** Opening DATA EXTRACTS block **

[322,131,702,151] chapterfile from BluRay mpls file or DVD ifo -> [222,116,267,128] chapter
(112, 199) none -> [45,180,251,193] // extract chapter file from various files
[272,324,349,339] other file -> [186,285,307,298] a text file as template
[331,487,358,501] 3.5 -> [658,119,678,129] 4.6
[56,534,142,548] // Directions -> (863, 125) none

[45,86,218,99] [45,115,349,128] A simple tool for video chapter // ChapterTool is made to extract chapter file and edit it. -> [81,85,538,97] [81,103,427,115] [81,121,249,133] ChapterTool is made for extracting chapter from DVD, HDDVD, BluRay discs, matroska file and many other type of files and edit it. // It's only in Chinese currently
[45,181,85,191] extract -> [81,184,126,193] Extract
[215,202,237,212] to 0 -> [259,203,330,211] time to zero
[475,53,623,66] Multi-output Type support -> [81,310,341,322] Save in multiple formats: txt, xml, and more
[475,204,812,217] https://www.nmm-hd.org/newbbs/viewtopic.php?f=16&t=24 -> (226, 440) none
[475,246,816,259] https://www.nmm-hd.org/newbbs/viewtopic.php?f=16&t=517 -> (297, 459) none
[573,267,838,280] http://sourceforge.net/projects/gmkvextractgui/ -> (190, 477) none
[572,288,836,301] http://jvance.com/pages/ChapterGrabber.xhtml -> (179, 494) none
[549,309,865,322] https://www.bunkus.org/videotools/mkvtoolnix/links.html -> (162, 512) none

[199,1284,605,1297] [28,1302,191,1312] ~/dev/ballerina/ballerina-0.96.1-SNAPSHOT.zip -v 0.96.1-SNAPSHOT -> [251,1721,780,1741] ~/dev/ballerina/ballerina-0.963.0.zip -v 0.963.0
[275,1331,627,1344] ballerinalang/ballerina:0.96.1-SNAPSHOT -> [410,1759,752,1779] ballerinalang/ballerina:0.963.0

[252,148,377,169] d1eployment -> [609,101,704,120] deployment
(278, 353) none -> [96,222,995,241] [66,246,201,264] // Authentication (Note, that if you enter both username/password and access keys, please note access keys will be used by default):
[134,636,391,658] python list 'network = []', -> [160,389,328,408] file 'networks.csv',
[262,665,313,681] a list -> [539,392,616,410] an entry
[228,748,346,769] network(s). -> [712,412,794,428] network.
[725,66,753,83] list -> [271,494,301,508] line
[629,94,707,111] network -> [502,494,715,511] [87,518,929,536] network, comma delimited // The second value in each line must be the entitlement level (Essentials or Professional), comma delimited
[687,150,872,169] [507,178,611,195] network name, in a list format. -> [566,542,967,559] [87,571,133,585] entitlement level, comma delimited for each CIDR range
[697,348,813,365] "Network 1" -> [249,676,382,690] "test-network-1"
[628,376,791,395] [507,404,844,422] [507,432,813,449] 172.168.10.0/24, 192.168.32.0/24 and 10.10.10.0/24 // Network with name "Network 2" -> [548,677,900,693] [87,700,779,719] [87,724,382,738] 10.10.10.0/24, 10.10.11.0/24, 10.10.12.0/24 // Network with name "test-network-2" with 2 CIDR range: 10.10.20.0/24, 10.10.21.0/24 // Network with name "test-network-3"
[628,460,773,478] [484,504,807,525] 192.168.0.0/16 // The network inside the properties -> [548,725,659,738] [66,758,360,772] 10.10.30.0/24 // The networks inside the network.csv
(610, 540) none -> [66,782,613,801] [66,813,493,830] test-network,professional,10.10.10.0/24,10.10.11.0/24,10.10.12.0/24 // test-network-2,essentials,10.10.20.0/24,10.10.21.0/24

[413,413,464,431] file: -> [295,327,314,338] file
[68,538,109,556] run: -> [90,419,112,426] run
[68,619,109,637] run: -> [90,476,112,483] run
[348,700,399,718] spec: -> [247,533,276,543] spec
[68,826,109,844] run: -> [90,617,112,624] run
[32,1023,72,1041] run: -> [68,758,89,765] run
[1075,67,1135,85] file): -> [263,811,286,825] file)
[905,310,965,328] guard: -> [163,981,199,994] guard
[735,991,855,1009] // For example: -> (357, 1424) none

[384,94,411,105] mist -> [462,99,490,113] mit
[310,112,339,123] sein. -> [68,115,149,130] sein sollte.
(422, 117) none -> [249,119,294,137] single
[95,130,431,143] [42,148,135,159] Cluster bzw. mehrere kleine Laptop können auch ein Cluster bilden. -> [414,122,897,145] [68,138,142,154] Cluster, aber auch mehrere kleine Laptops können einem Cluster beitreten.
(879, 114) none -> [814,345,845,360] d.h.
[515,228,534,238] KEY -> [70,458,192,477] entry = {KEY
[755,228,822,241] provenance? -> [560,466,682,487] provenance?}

** Closing DATA EXTRACTS block **

> [EXERCISE REQUIREMENTS] Every line holding the string "network" should be copied here, so please find those lines in the data.

> [EXERCISE RESPONSE]
[134,636,391,658] python list 'network = []', -> [160,389,328,408] file 'networks.csv',
[228,748,346,769] network(s). -> [712,412,794,428] network.
[629,94,707,111] network -> [502,494,715,511] [87,518,929,536] network, comma delimited // The second value in each line must be the entitlement level (Essentials or Professional), comma delimited
[687,150,872,169] [507,178,611,195] network name, in a list format. -> [566,542,967,559] [87,571,133,585] entitlement level, comma delimited for each CIDR range
[697,348,813,365] "Network 1" -> [249,676,382,690] "test-network-1"
[628,376,791,395] [507,404,844,422] [507,432,813,449] 172.168.10.0/24, 192.168.32.0/24 and 10.10.10.0/24 // Network with name "Network 2" -> [548,677,900,693] [87,700,779,719] [87,724,382,738] 10.10.10.0/24, 10.10.11.0/24, 10.10.12.0/24 // Network with name "test-network-2" with 2 CIDR range: 10.10.20.0/24, 10.10.21.0/24 // Network with name "test-network-3"
[628,460,773,478] [484,504,807,525] 192.168.0.0/16 // The network inside the properties -> [548,725,659,738] [66,758,360,772] 10.10.30.0/24 // The networks inside the network.csv
(610, 540) none -> [66,782,613,801] [66,813,493,830] test-network,professional,10.10.10.0/24,10.10.11.0/24,10.10.12.0/24 // test-network-2,essentials,10.10.20.0/24,10.10.21.0/24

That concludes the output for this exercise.